Salı, 24 Cumade’l Ûlâ 1446 | 2024/11/26
Saat: (Medine Saati İle)
Menu
ana menü
ana menü
Katar Devleti; Tarafsız Bir Arabulucu mu, Yoksa Atanmış Bir Amerikalı Müteahhit mi?!

بسم الله الرحمن الرحيم

Haber-Yorum

Katar Devleti; Tarafsız Bir Arabulucu mu, Yoksa Atanmış Bir Amerikalı Müteahhit mi?!

Haber:

Taliban Savunma Bakanlığı, Savunma Bakanı Vekili Molla Muhammed Yakub Mücahid ve Genelkurmay Başkanı Kari Fasihuddin Fitrat’ın Katar’ı ziyaret ettiğini duyurdu.Hükümetin medya organları, Mücahid’in ikili ilişkilerin güçlendirilmesini görüşeceğini ve ayrıca DIMDEX savunma fuarına katılacağını bildirdi.

Yorum:

Yirmi yıldır ABD ve NATO işgaline karşı cihadı sürdüren Savaş İşleri Bakanı ve Genelkurmay Başkanı’nın, doğrudan ümmete karşı savaşan veya Müslümanların topraklarında Amerikan ve diğer Batılı askeri üslerin korunmasına yardım eden ya da İslam ümmetine karşı casuslar ve Haçlı Seferi operasyonları için zemin hazırlayan sözde savunma bakanları arasında oturmaları nasıl kabul edilebilir?!
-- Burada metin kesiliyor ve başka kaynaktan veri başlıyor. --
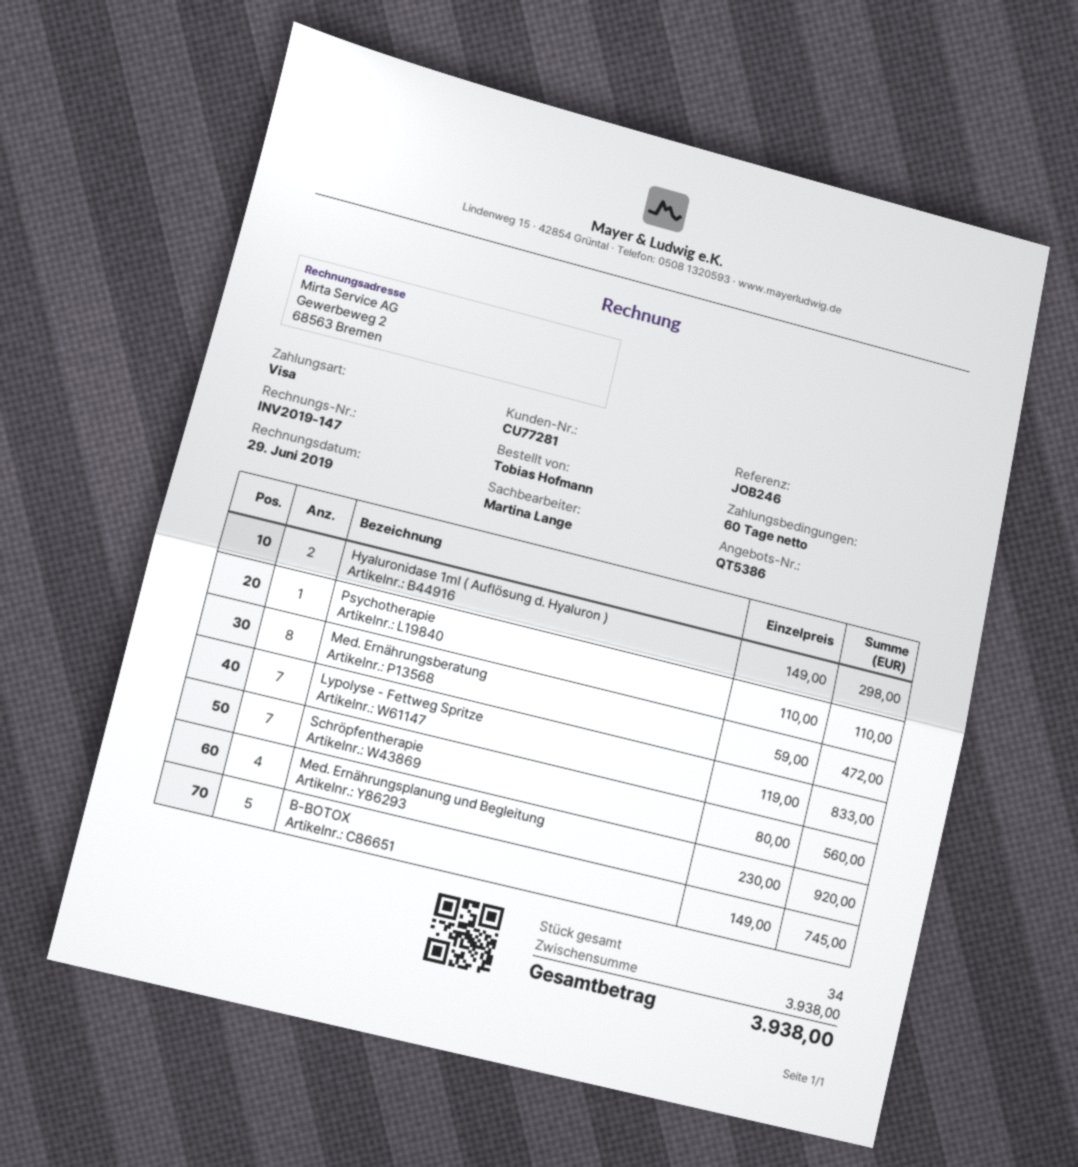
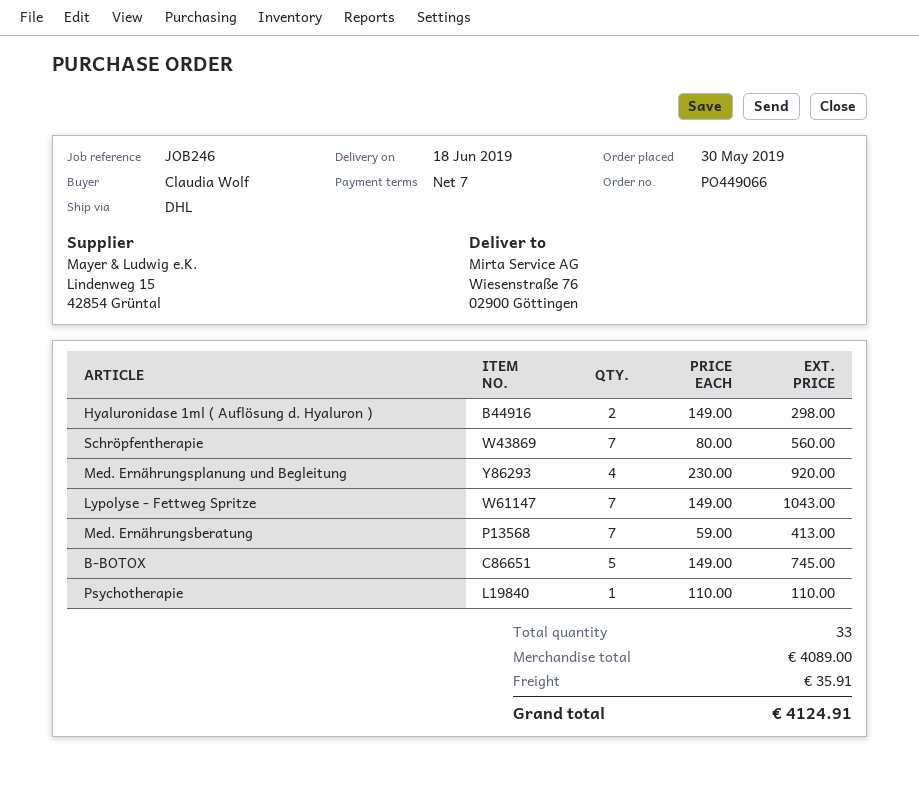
payment terms: 60 days -> 7 days
ordered by: Tobias Hofmann -> Claudia Wolf
Med. Ernährungsberatung: 8 x 59.00 = 472.00 -> 7 x 59.00 = 413.00
Lypolyse - Fettweg Spritze: 7 x 119.00 = 833.00 -> 7 x 149.00 = 1043.00
total quantity: 34 -> 33
subtotal: 3938.00 -> 4089.00
shipping: none -> 35.91
total: 3938.00 -> 4124.91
Prensip olarak İslam ümmetinin acısını çekmiş olduğu felaketler, ikilemler, zayıflıklar ve geri kalmışlık, bizzat bu ülkelerin, onların ordularının ve savunma bakanlarının bir sonucudur. Ayrıca İslam ümmetine gece gündüz ihanet edenler, ümmetin mücahitlerine ve siyasi aktivistlerine karşı komplo kuranlar, gerçek bir İslam Devleti (Raşidi Hilafet) kurmayı amaçlayan her türlü ayaklanmayı engelleyenler ve sömürgecilerin Müslüman ülkelerdeki iğrenç politikalarını uygulayabilmek için yapay ulusal sınırların yıkılmasını engelleyenler de bizzat onlardır. Dolayısıyla onlar, mukaddes yerleri, ümmetin namusunu, kanlarını, servetlerini ve topraklarını savunmuyorlar; ancak onlar, sömürgecilerin çıkarlarını korumaya o kadar kararlılar ki, kâfir efendilerinin izni olmadan yataklarına veya tuvaletlerine dahi gidemiyorlar! Bu nedenle bu devletlerin gölgesinde İslam ümmeti, izzetini ve gücünü yeniden elde etme yolunda tek bir adım dahi atamaz. Bu yüzden Filistin’in, Keşmir’in, Doğu Türkistan’ın, Şam’ın ve işgal altındaki diğer bölgelerin kurtulması için, ümmetin bu otoriter rejimlerden ve onların vatancı ve köleleştirici ideolojilerinden kurtulması gerekir.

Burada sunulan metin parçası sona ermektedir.